◆ **Work order**
Every line below that contains the word "radius" must be copied.

>>>>>

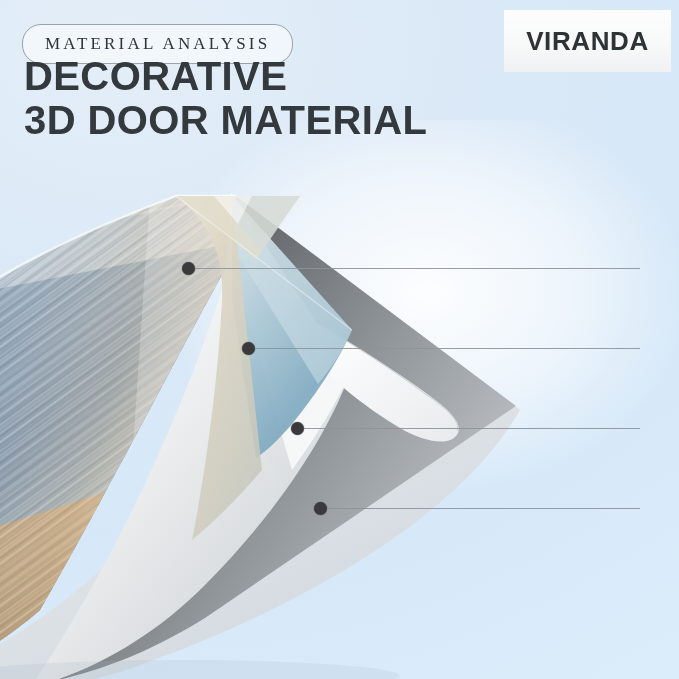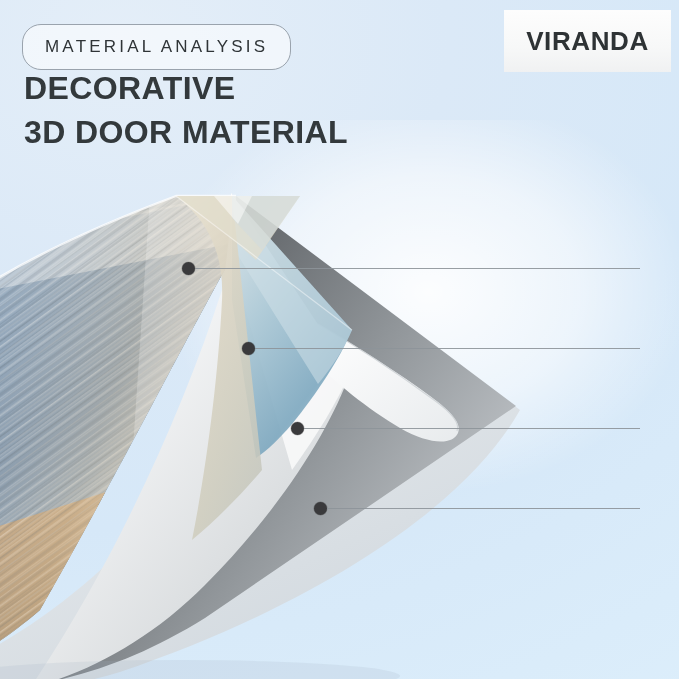--- a/index.html
+++ b/index.html
@@ -24,12 +24,13 @@
   
   .pill{
     position:absolute;left:22px;top:24px;
-    height:46px;padding:0 22px;
+    height:40px;padding:0 22px;
     border:1.6px solid #9aa3ad;border-radius:19px;
     background:rgba(255,255,255,.55);
     display:flex;align-items:center;justify-content:flex-end;
     font-size:17px;letter-spacing:3.2px;color:#2f3437;font-weight:400;
     box-sizing:border-box;
+    font-family:Liberation Serif, serif;
   }
   .title{
     position:absolute;left:24px;top:66px;width:520px;

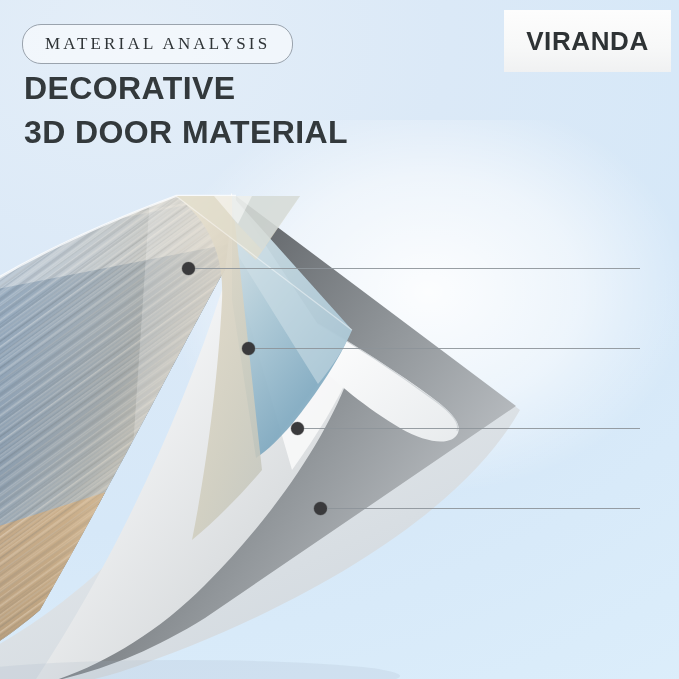--- a/index.html
+++ b/index.html
@@ -33,8 +33,8 @@
     font-family:Liberation Serif, serif;
   }
   .title{
-    position:absolute;left:24px;top:66px;width:520px;
-    color:#33393c;font-weight:700;font-size:32px;line-height:44px;
+    position:absolute;left:24px;top:54px;width:520px;
+    color:#33393c;font-weight:700;font-size:40px;line-height:44px;
     letter-spacing:.4px;
   }
   .title div{white-space:nowrap;}

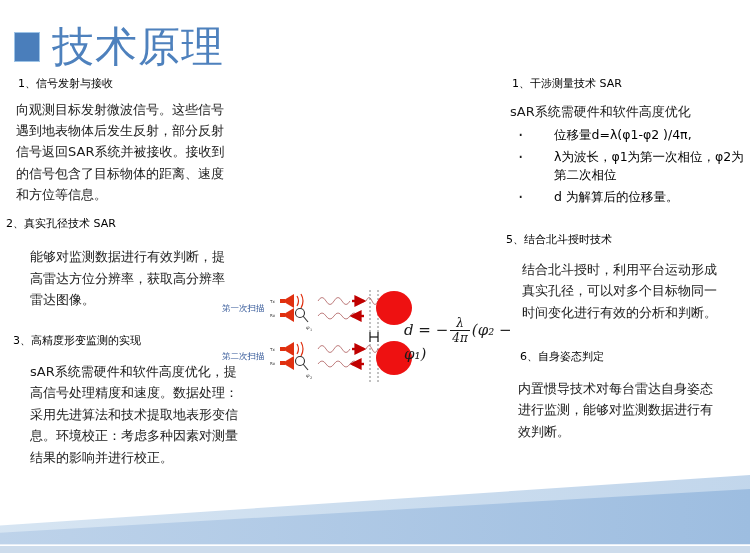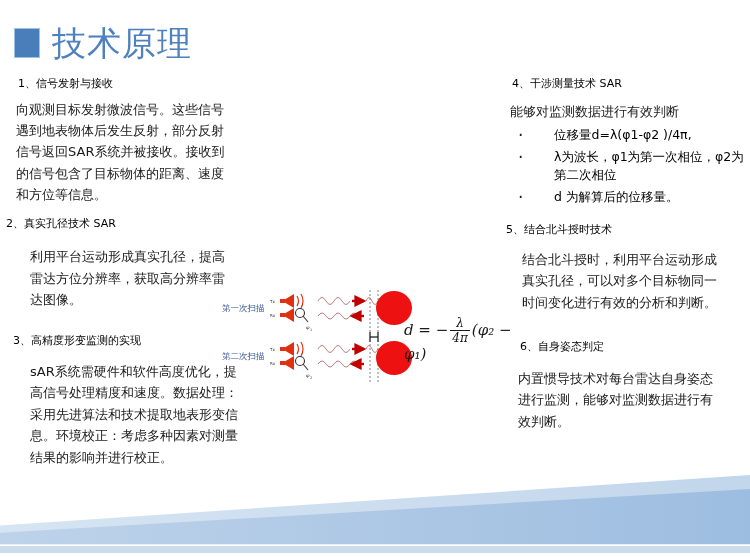--- a/index.html
+++ b/index.html
@@ -19,7 +19,7 @@
     border:1px solid #9DC3E6;box-sizing:border-box;margin-right:12px;
   }
   .title-text{
-    font-size:34px;color:#4E81BD;letter-spacing:1px;line-height:1;
+    font-size:42px;color:#4E81BD;letter-spacing:1px;line-height:1;
     font-family:"DejaVu Sans","Liberation Sans",sans-serif;
   }
 

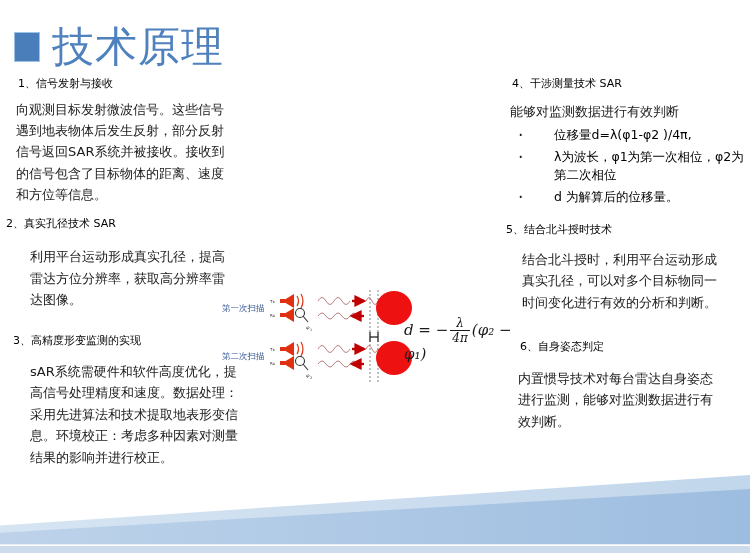--- a/index.html
+++ b/index.html
@@ -146,7 +146,7 @@
   <div class="col-right">
 
     <div class="sec r4">
-      <div class="sec-head">4、干涉测量技术 SAR</div>
+      <div class="sec-head">1、干涉测量技术 SAR</div>
       <div class="sec-body">
         <p>能够对监测数据进行有效判断</p>
         <ul class="bullets">

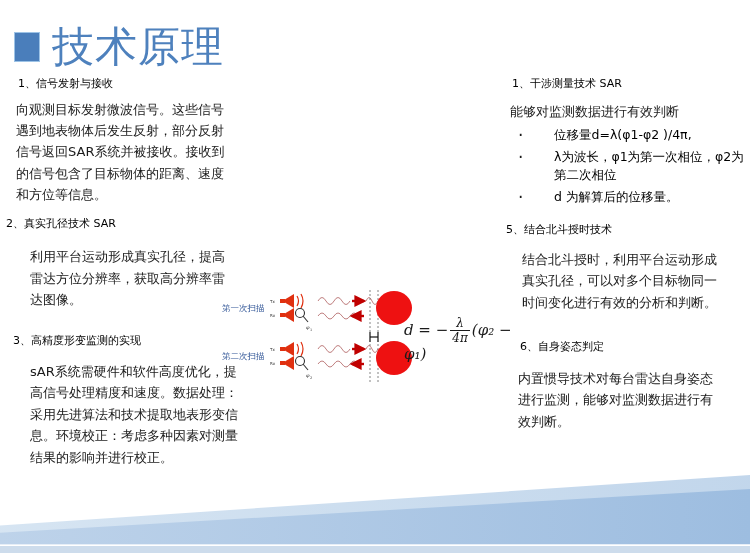--- a/index.html
+++ b/index.html
@@ -148,7 +148,7 @@
     <div class="sec r4">
       <div class="sec-head">1、干涉测量技术 SAR</div>
       <div class="sec-body">
-        <p>能够对监测数据进行有效判断</p>
+        <p>sAR系统需硬件和软件高度优化</p>
         <ul class="bullets">
           <li>位移量d=λ(φ1-φ2 )/4π,</li>
           <li>λ为波长，φ1为第一次相位，φ2为第二次相位</li>

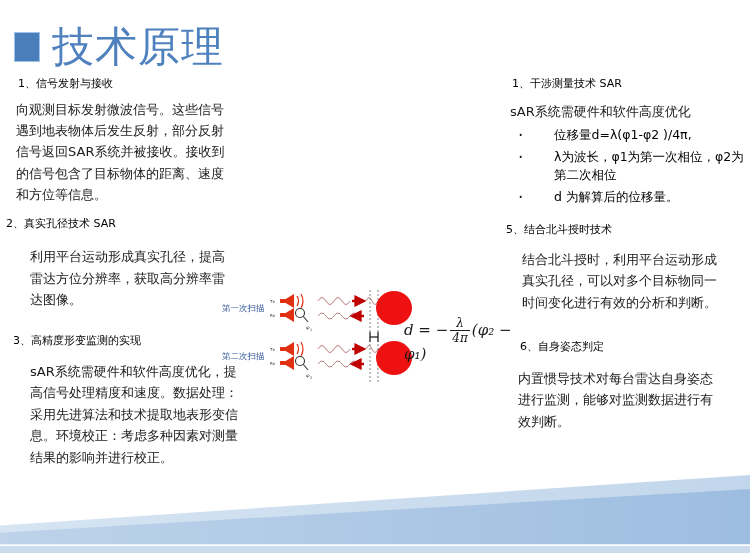--- a/index.html
+++ b/index.html
@@ -49,7 +49,7 @@
   
   .r4 .sec-head{margin-left:30px;}
   .r4 .sec-body{margin:8px 0 0 28px;width:240px;}
-  .r5 .sec-head{margin-left:24px;margin-top:16px;}
+  .r5 .sec-head{margin-left:24px;margin-top:26px;}
   .r5 .sec-body{margin:10px 0 0 40px;width:205px;}
   .r6 .sec-head{margin-left:38px;margin-top:26px;}
   .r6 .sec-body{margin:12px 0 0 36px;width:205px;}

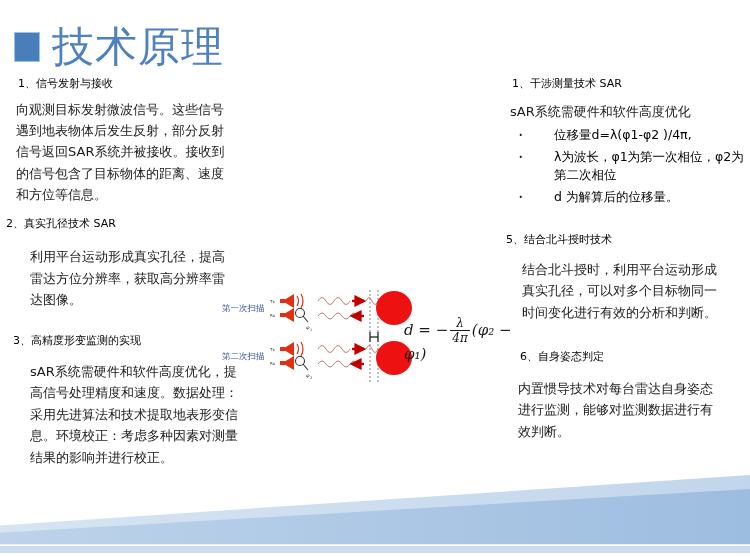--- a/index.html
+++ b/index.html
@@ -130,7 +130,7 @@
     <div class="sec l2">
       <div class="sec-head">2、真实孔径技术 SAR</div>
       <div class="sec-body">
-        <p>利用平台运动形成真实孔径，提高雷达方位分辨率，获取高分辨率雷达图像。</p>
+        <p>能够对监测数据进行有效判断，提高雷达方位分辨率，获取高分辨率雷达图像。</p>
       </div>
     </div>
 

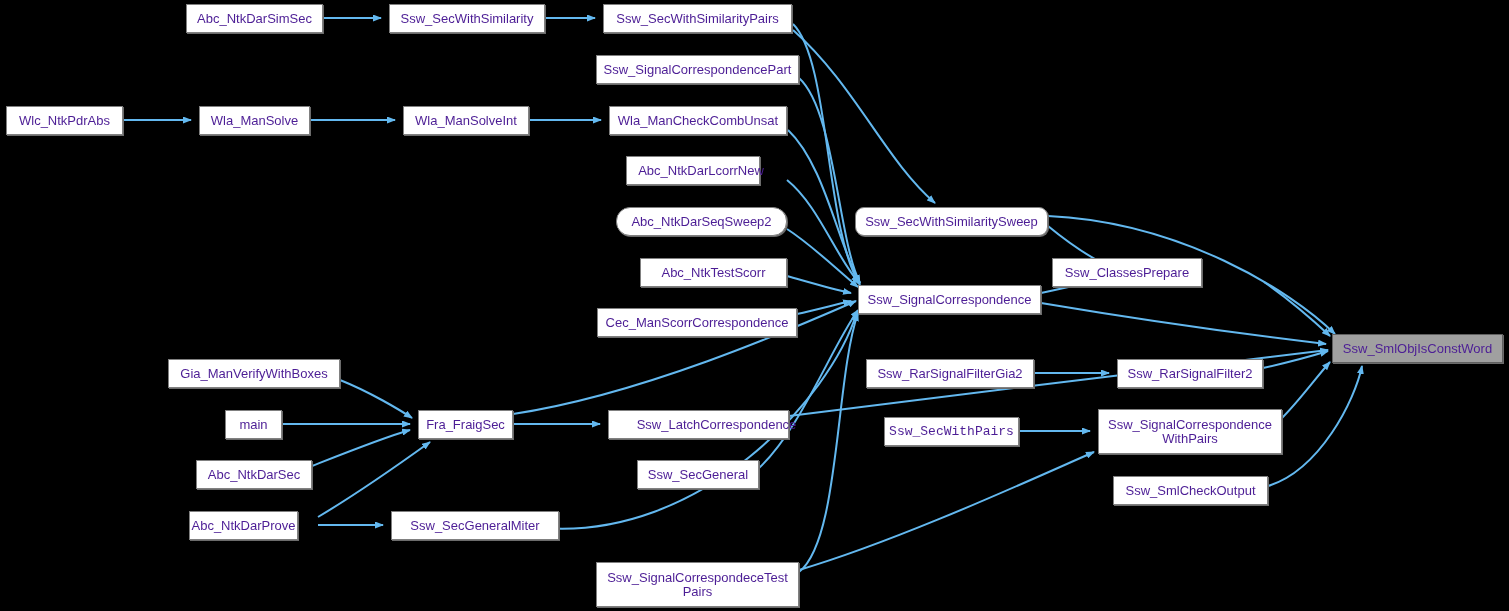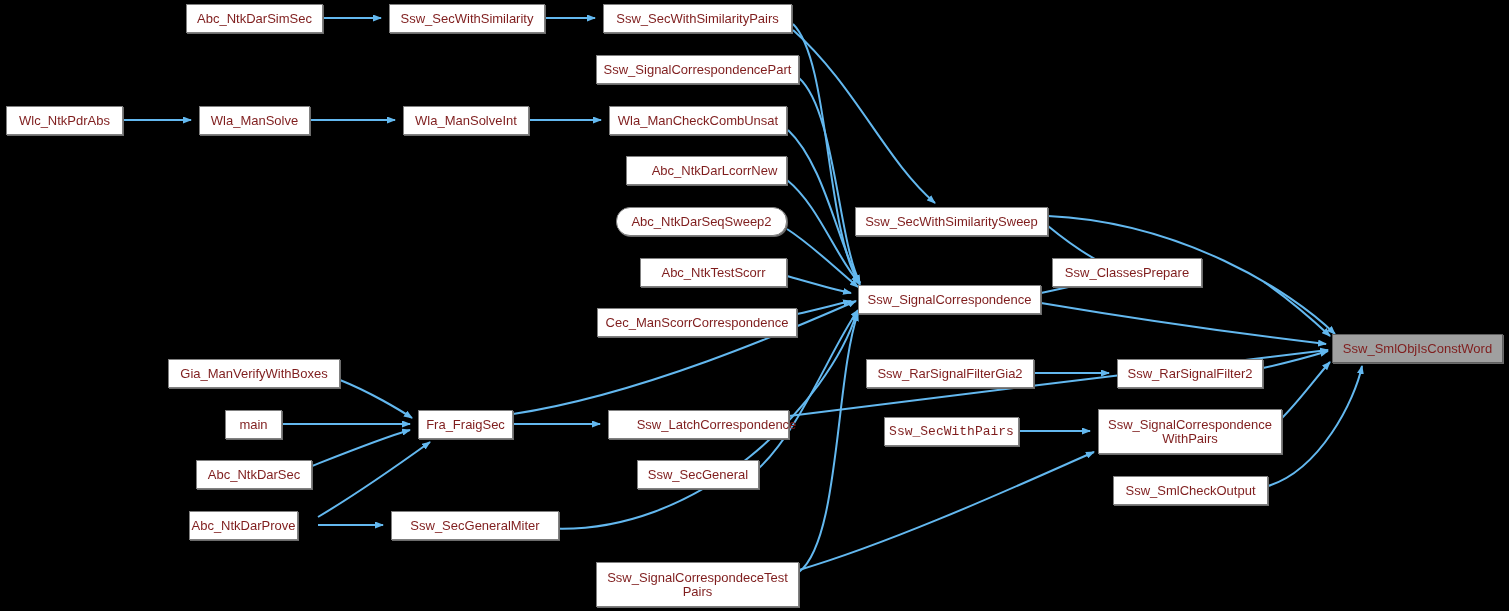--- a/index.html
+++ b/index.html
@@ -10,7 +10,7 @@
   svg.edges{position:absolute;left:0;top:0;width:1509px;height:611px;}
   .node{position:absolute;box-sizing:border-box;
         background:#ffffff;border:1px solid #808080;
-        color:#7f1d1d;display:flex;align-items:center;justify-content:center;
+        color:#4c1d95;display:flex;align-items:center;justify-content:center;
         text-align:center;line-height:1.05;
         box-shadow:1px 1px 0 0 #6b6b6b;
         white-space:pre-line;}

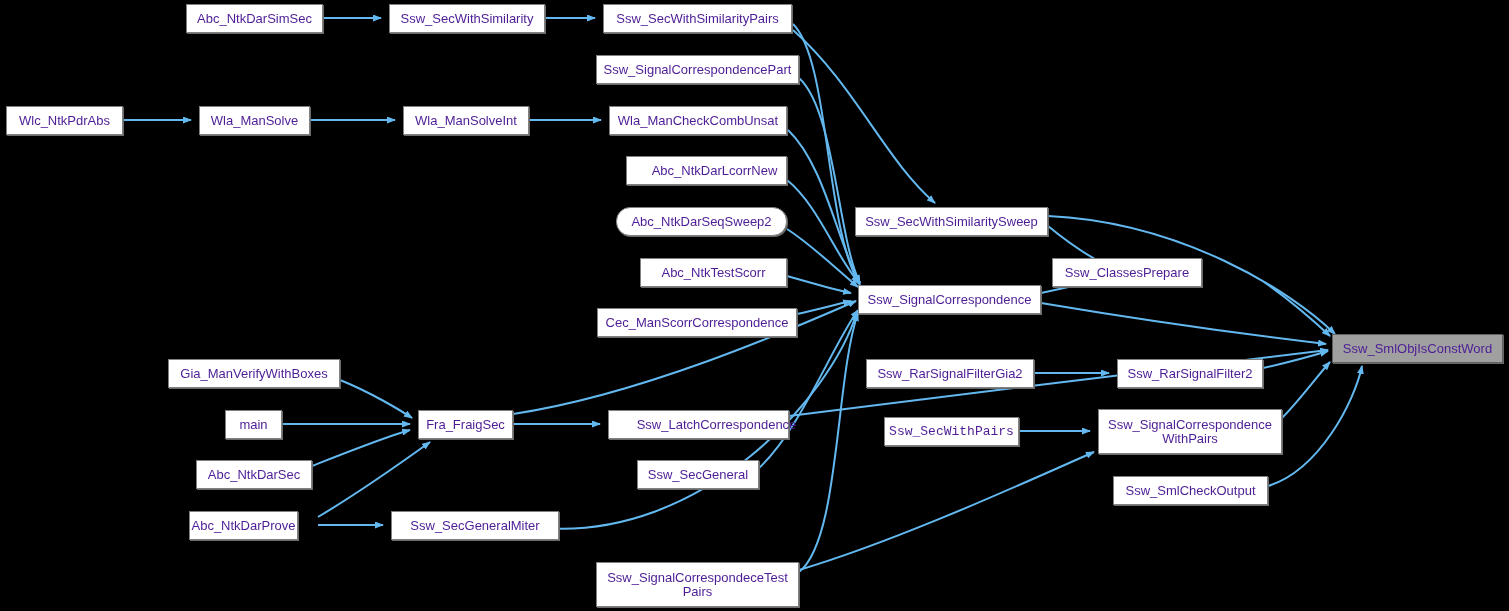--- a/index.html
+++ b/index.html
@@ -74,7 +74,7 @@
       <div class="node" style="left: 199px; top: 106px; width: 111px; height: 29px; font-size: 13px;"><span>Wla_ManSolve</span></div>
       <div class="node" style="left: 403px; top: 106px; width: 126px; height: 29px; font-size: 13px;"><span>Wla_ManSolveInt</span></div>
       <div class="node" style="left: 609px; top: 106px; width: 178px; height: 29px; font-size: 13px;"><span>Wla_ManCheckCombUnsat</span></div>
-      <div class="node" style="left: 626px; top: 156px; width: 161px; height: 29px; font-size: 13px; padding-left: 16px;"><span>Abc_NtkDarLcorrNew</span></div>
+      <div class="node" style="left: 626px; top: 156px; width: 134px; height: 29px; font-size: 13px; padding-left: 16px;"><span>Abc_NtkDarLcorrNew</span></div>
       <div class="node" style="left: 616px; top: 207px; width: 171px; height: 29px; font-size: 13px; border-radius: 14px;"><span>Abc_NtkDarSeqSweep2</span></div>
       <div class="node" style="left: 855px; top: 207px; width: 193px; height: 29px; font-size: 13px;"><span>Ssw_SecWithSimilaritySweep</span></div>
       <div class="node" style="left: 640px; top: 258px; width: 147px; height: 29px; font-size: 13px;"><span>Abc_NtkTestScorr</span></div>

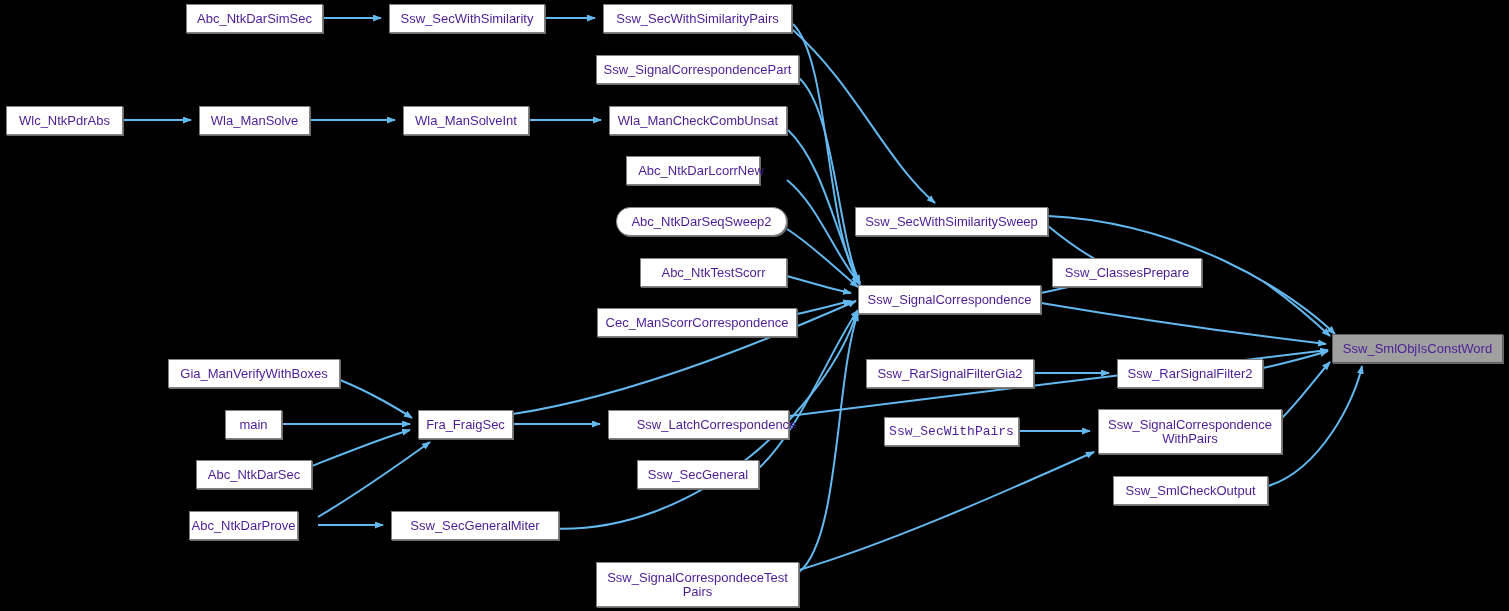--- a/index.html
+++ b/index.html
@@ -76,7 +76,7 @@
       <div class="node" style="left: 609px; top: 106px; width: 178px; height: 29px; font-size: 13px;"><span>Wla_ManCheckCombUnsat</span></div>
       <div class="node" style="left: 626px; top: 156px; width: 134px; height: 29px; font-size: 13px; padding-left: 16px;"><span>Abc_NtkDarLcorrNew</span></div>
       <div class="node" style="left: 616px; top: 207px; width: 171px; height: 29px; font-size: 13px; border-radius: 14px;"><span>Abc_NtkDarSeqSweep2</span></div>
-      <div class="node" style="left: 855px; top: 207px; width: 193px; height: 29px; font-size: 13px;"><span>Ssw_SecWithSimilaritySweep</span></div>
+      <div class="node" style="left: 855px; top: 207px; width: 193px; height: 29px; font-size: 13px; border-radius: 9px;"><span>Ssw_SecWithSimilaritySweep</span></div>
       <div class="node" style="left: 640px; top: 258px; width: 147px; height: 29px; font-size: 13px;"><span>Abc_NtkTestScorr</span></div>
       <div class="node" style="left: 1052px; top: 258px; width: 150px; height: 29px; font-size: 13px;"><span>Ssw_ClassesPrepare</span></div>
       <div class="node" style="left: 597px; top: 308px; width: 200px; height: 29px; font-size: 13px;"><span>Cec_ManScorrCorrespondence</span></div>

<<<<<

◆ **Result of this exercise**
     border:1.6px solid #9aa3ad;border-radius:19px;
       <div class="node" style="left: 616px; top: 207px; width: 171px; height: 29px; font-size: 13px; border-radius: 14px;"><span>Abc_NtkDarSeqSweep2</span></div>
       <div class="node" style="left: 616px; top: 207px; width: 171px; height: 29px; font-size: 13px; border-radius: 14px;"><span>Abc_NtkDarSeqSweep2</span></div>
+      <div class="node" style="left: 855px; top: 207px; width: 193px; height: 29px; font-size: 13px; border-radius: 9px;"><span>Ssw_SecWithSimilaritySweep</span></div>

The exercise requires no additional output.